The U.N. envoy to the troubled Sahel region on Tuesday ruled out an international military option in Mali before next summer, saying everything should be done to avoid war.
European leaders are growing increasingly anxious that Mali could turn into a platform for militant attacks, including in Europe.
African leaders put the finishing touches to an international intervention plan to retake Mali's north from a patchwork of armed groups, some of them linked to al Qaeda.
France, Spain, Italy and Belgium have indicated willingness to take part in the mission, an EU official said.
But Romano Prodi, recently appointed envoy, played down the idea of imminent action during a trip to Rabat, a Moroccan foreign ministry official said.

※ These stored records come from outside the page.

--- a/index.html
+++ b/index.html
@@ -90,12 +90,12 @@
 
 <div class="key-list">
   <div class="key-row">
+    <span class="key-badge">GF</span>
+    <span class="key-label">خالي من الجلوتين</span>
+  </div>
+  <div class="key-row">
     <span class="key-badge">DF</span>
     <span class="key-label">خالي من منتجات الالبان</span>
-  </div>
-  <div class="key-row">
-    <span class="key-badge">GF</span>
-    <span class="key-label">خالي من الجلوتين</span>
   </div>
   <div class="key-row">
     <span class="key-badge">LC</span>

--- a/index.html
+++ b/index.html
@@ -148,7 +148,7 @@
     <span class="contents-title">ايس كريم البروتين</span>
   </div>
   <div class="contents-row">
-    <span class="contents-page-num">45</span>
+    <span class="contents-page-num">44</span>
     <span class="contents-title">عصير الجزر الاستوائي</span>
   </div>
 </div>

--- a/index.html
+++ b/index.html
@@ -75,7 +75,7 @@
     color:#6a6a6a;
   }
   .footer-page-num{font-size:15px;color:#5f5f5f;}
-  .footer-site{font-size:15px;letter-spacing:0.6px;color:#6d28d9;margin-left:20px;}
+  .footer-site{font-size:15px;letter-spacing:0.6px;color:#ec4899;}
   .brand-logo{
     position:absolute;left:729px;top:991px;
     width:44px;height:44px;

"He said that military action in north Mali will not be possible before September or October next year," said the official, who asked not to be named.
"In his view, military action needs preparation, everything must be done for peace and to avoid war."

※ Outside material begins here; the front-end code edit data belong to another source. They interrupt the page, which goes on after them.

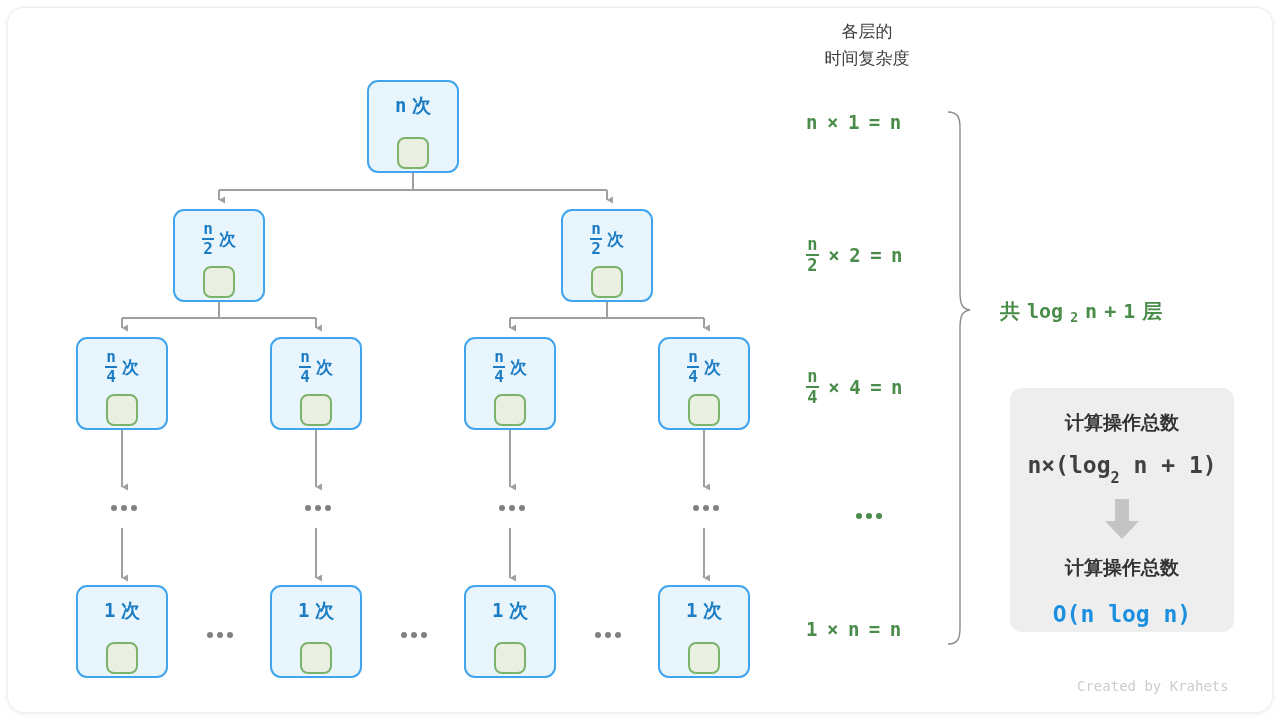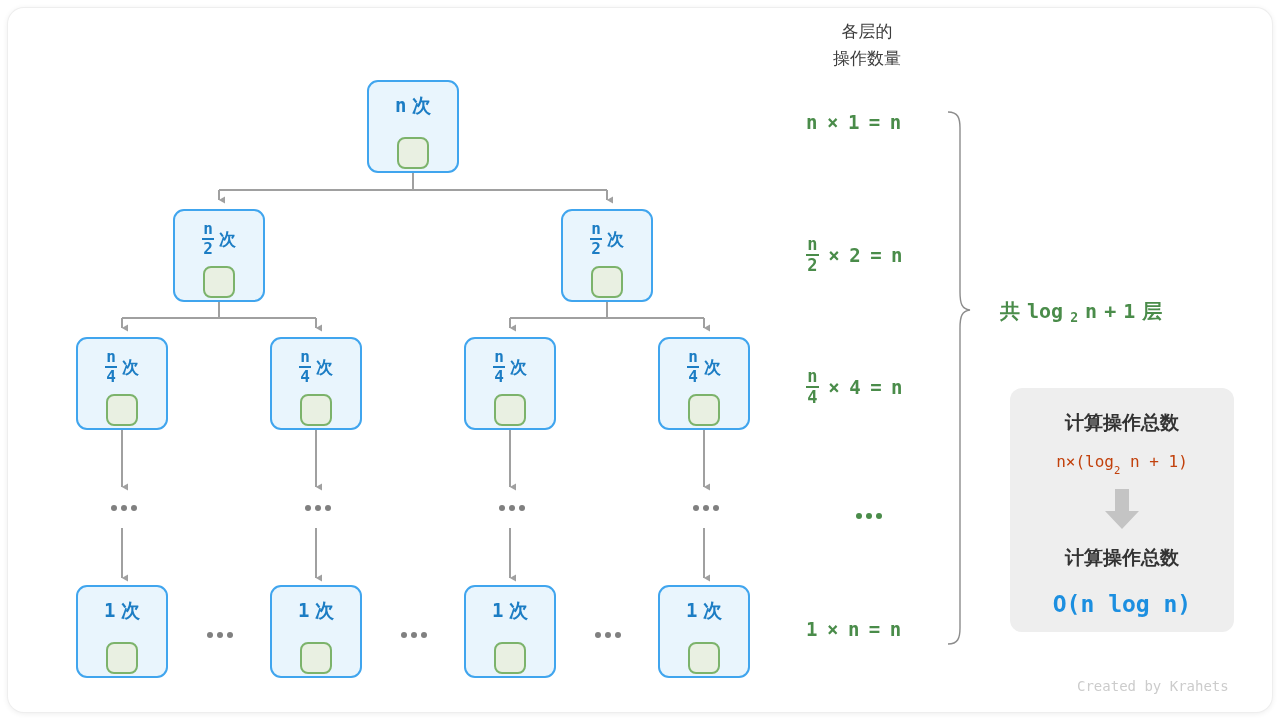--- a/index.html
+++ b/index.html
@@ -244,7 +244,7 @@
 
   <div class="heading" style="left:812px; top:18px; width:110px;">
     <div>各层的</div>
-    <div>操作数量</div>
+    <div>时间复杂度</div>
   </div>
 
   <div class="node" style="left:367px; top:80px; width:92px; height:93px;">

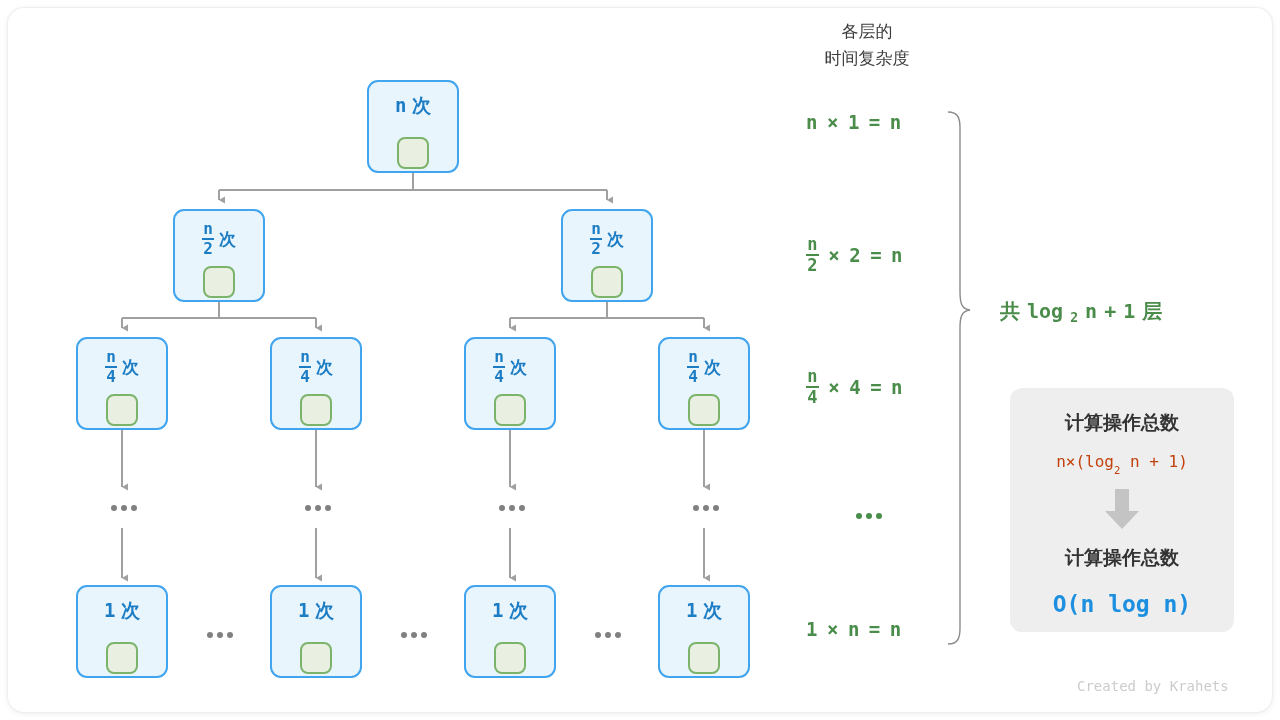--- a/index.html
+++ b/index.html
@@ -148,10 +148,10 @@
     white-space: nowrap;
   }
   .panel .f1 {
-    color: #c2410c;
-    font-family: "DejaVu Sans Mono", monospace;
-    font-weight: 400;
-    font-size: 16px;
+    color: #404040;
+    font-family: "DejaVu Sans Mono", monospace;
+    font-weight: 700;
+    font-size: 23px;
     white-space: nowrap;
   }
   .panel .f2 {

West African leaders will this month seek a U.N. mandate to dispatch a mainly West African force of some 4,000 to Mali tasked with rebuilding its army and then backing operations to win back the occupied desert zones.
Islamist gunmen fought Tuareg separatist rebels on Monday in a battle for control of the town of Menaka in Mali's northern desert, close to the border with Niger.
The independence-seeking MNLA group declared an independent Tuareg homeland in April after routing government troops in the wake of a March coup, but it has since lost control of the zone to Islamists and criminal networks.